Mindfulness meditation provides opioid-free pain relief, study says

by My Inner Space

For the millions of individuals suffering from chronic pain, opioid painkillers seem like the only option. But a new study from Wake Forest Baptist Medical Center found that mindfulness mediation may provide drug-free pain relief.

In research published Tuesday in the Journal of Neuroscience, scientists found that mindfulness meditation does not work through the body’s opioid system to reduce pain— meaning there’s no risk of drug addiction or concern for those with a high tolerance to opiate-based drugs.

“We’ve now shown across multiple studies using neuroimaging and pharmacologic intervention with opiate blocking that meditation reduces pain through very unique pathways,” study leader Fadel Zeidan, Ph.D., an assistant professor of neurobiology and anatomy at Wake Forest Baptist Medical Center, told “We’re able to find a way to cure chronic pain; not necessarily taking pain away, but by diminishing the aspect of chronic pain that really promotes suffering, which is the catastrophizing of pain, the anxiety, depression, and quality of life issues."

Whenever there is pain, the body employs its endogenous opioid system to release opioids that act as potent painkillers.
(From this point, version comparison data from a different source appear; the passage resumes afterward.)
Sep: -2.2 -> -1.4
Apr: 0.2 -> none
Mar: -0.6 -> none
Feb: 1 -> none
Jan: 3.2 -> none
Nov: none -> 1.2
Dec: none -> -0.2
Cognitive-based therapies— which includes hypnosis, acupuncture and distraction— have been shown to relieve pain through use of the opioid system. By bypassing the opioid system, mindfulness meditation could be attractive to those who have built up a tolerance to opioid-based drugs and those looking for non-addictive solutions to their pain.

“All the anesthesiologists we’re working with were blown away,” Zeidan said. “For thousands of years, Buddhist monks have said that meditation reduces pain in a unique fashion. With the advent of neuroimaging and pharmacologic studies, only recently have we been able to examine and potentially verify what they’re saying.”
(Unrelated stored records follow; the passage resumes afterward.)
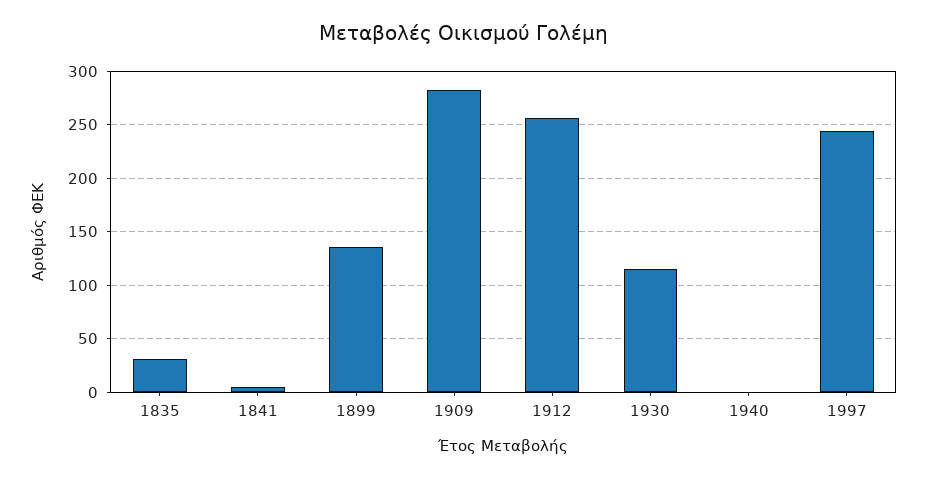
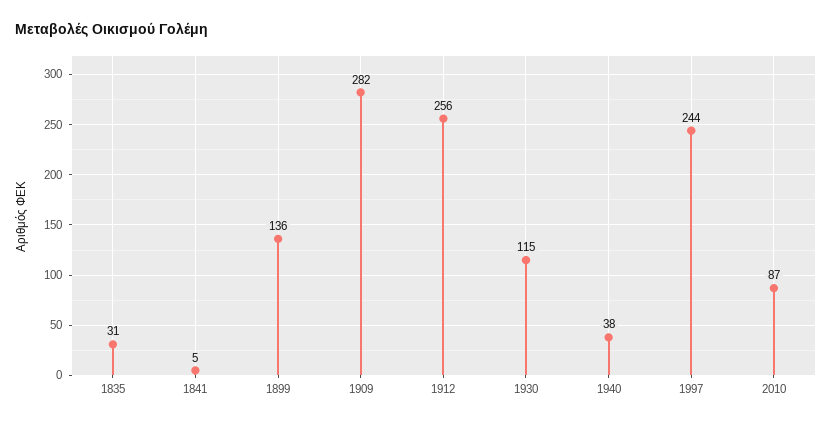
1940: 0 -> 38
2010: none -> 87

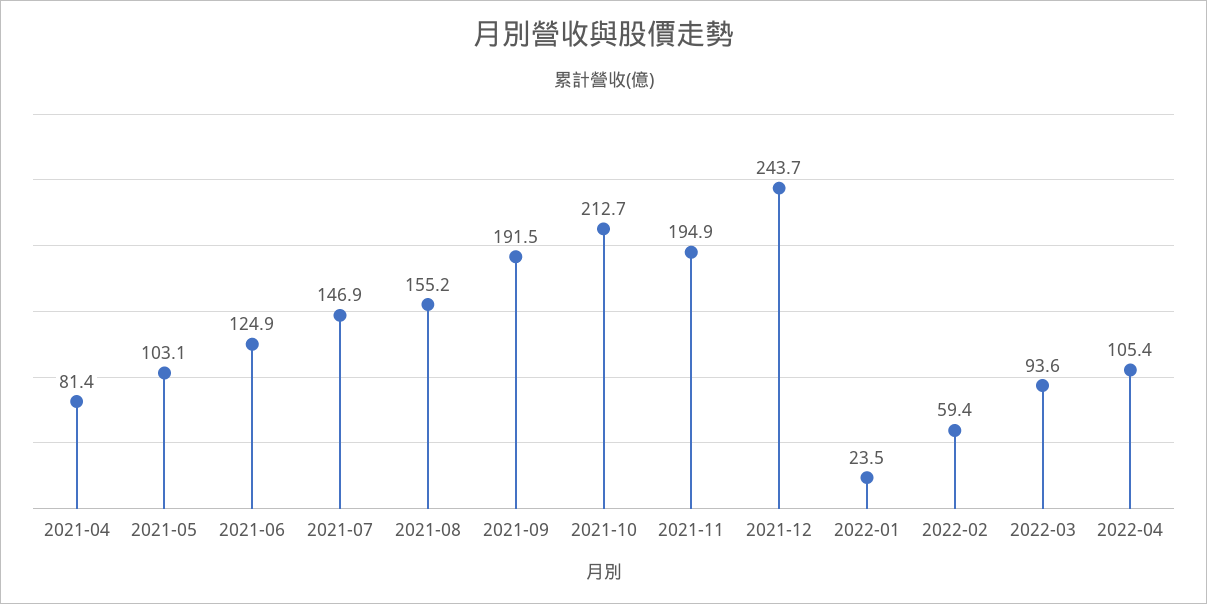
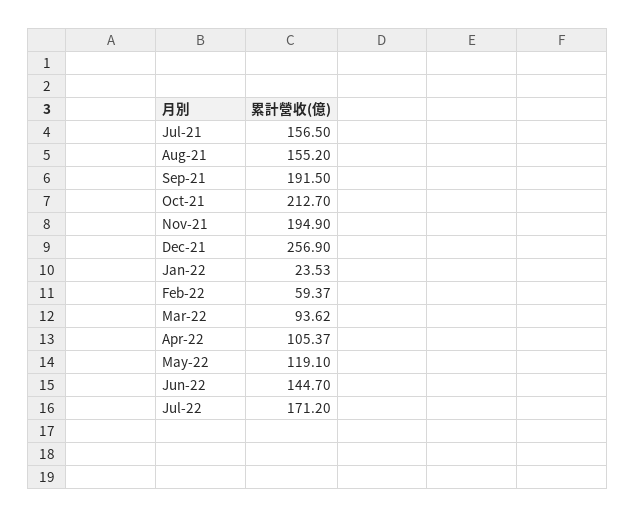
2021-04: 81.4 -> none
2021-05: 103.1 -> none
2021-06: 124.9 -> none
2021-07: 146.9 -> 156.5
2021-12: 243.7 -> 256.9
May-22: none -> 119.1
Jun-22: none -> 144.7
Jul-22: none -> 171.2

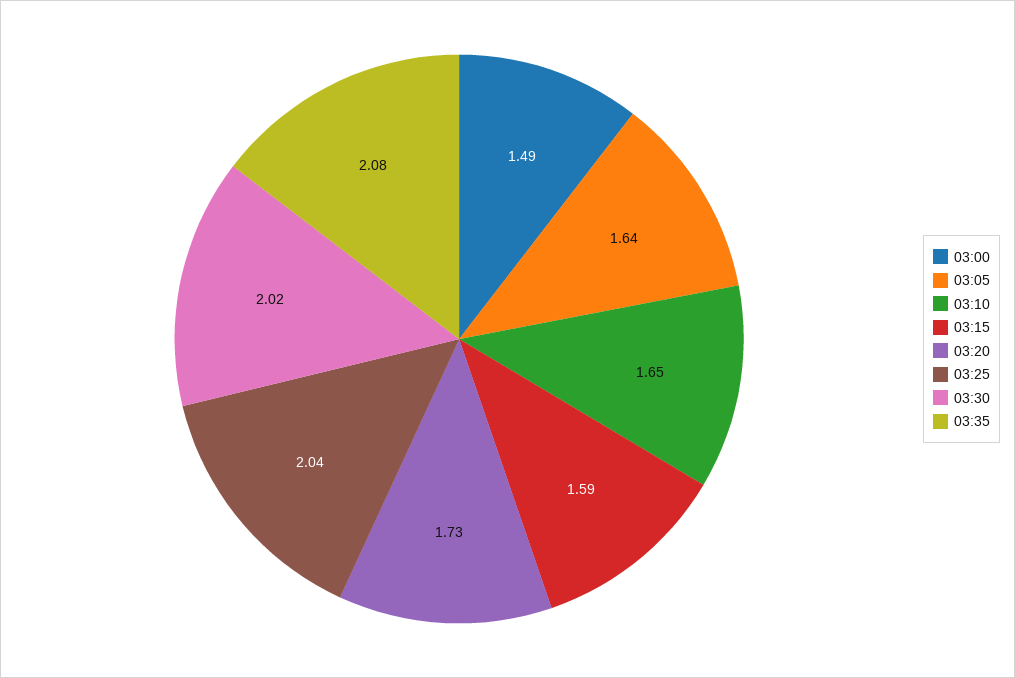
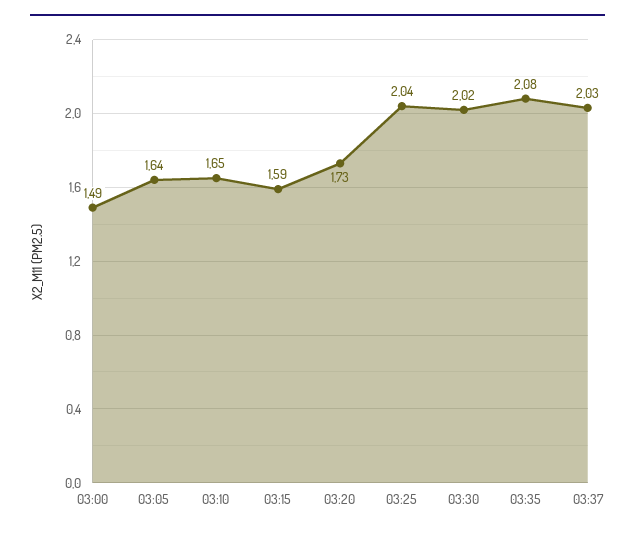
03:37: none -> 2.03

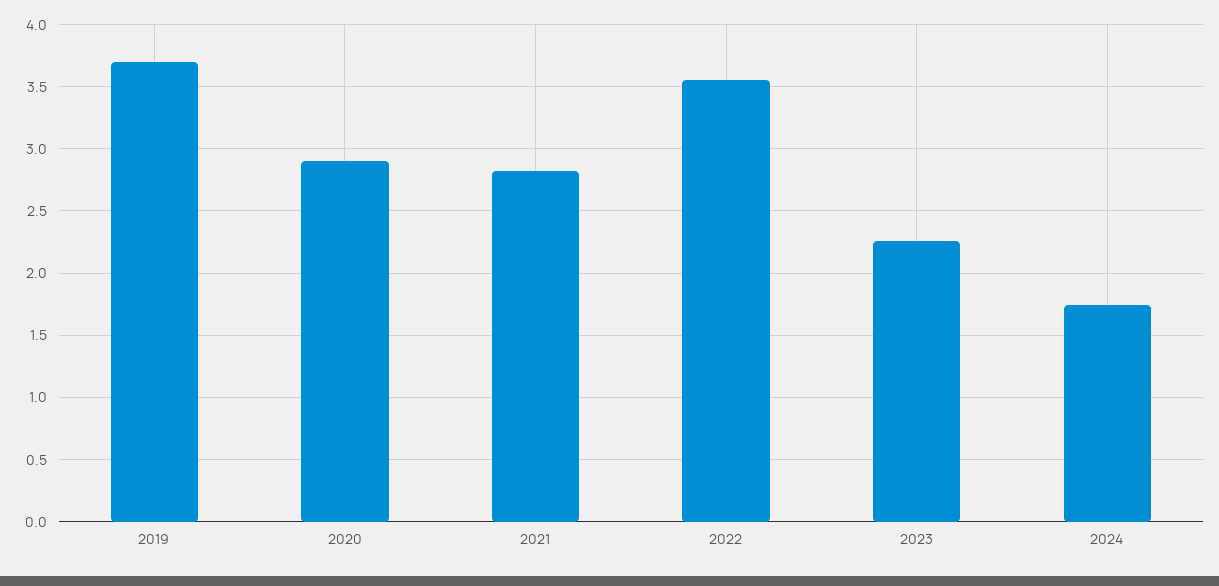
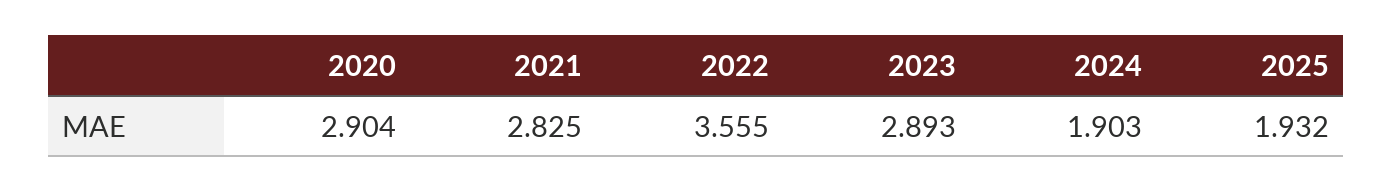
2019: 3.7 -> none
2023: 2.25 -> 2.893
2024: 1.75 -> 1.903
2025: none -> 1.932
The study comes on the heels of the Centers for Disease Control and Prevention (CDC)’s release of voluntary guidelines instructing primary care doctors to sharply deter use of medicines for chronic pain. The new guidelines recommend non-opioids, such as acetaminophen and ibuprofen, as preferred therapy. Opioids are to be prescribed in the lowest possible dose and patients should be closely monitored, Reuters reported.

In 2014, nearly two million Americans aged 12 or older either abused or were dependent on prescription opioids, which include heroin, according to the CDC.

“Our medication society is set up to just give somebody pain pills and now we’re seeing problems with that,” Zeidan said.  “Doctors are getting more stringent so individuals are going to the street for drugs that make them feel better and are cheaper. It’s a snowball effect.”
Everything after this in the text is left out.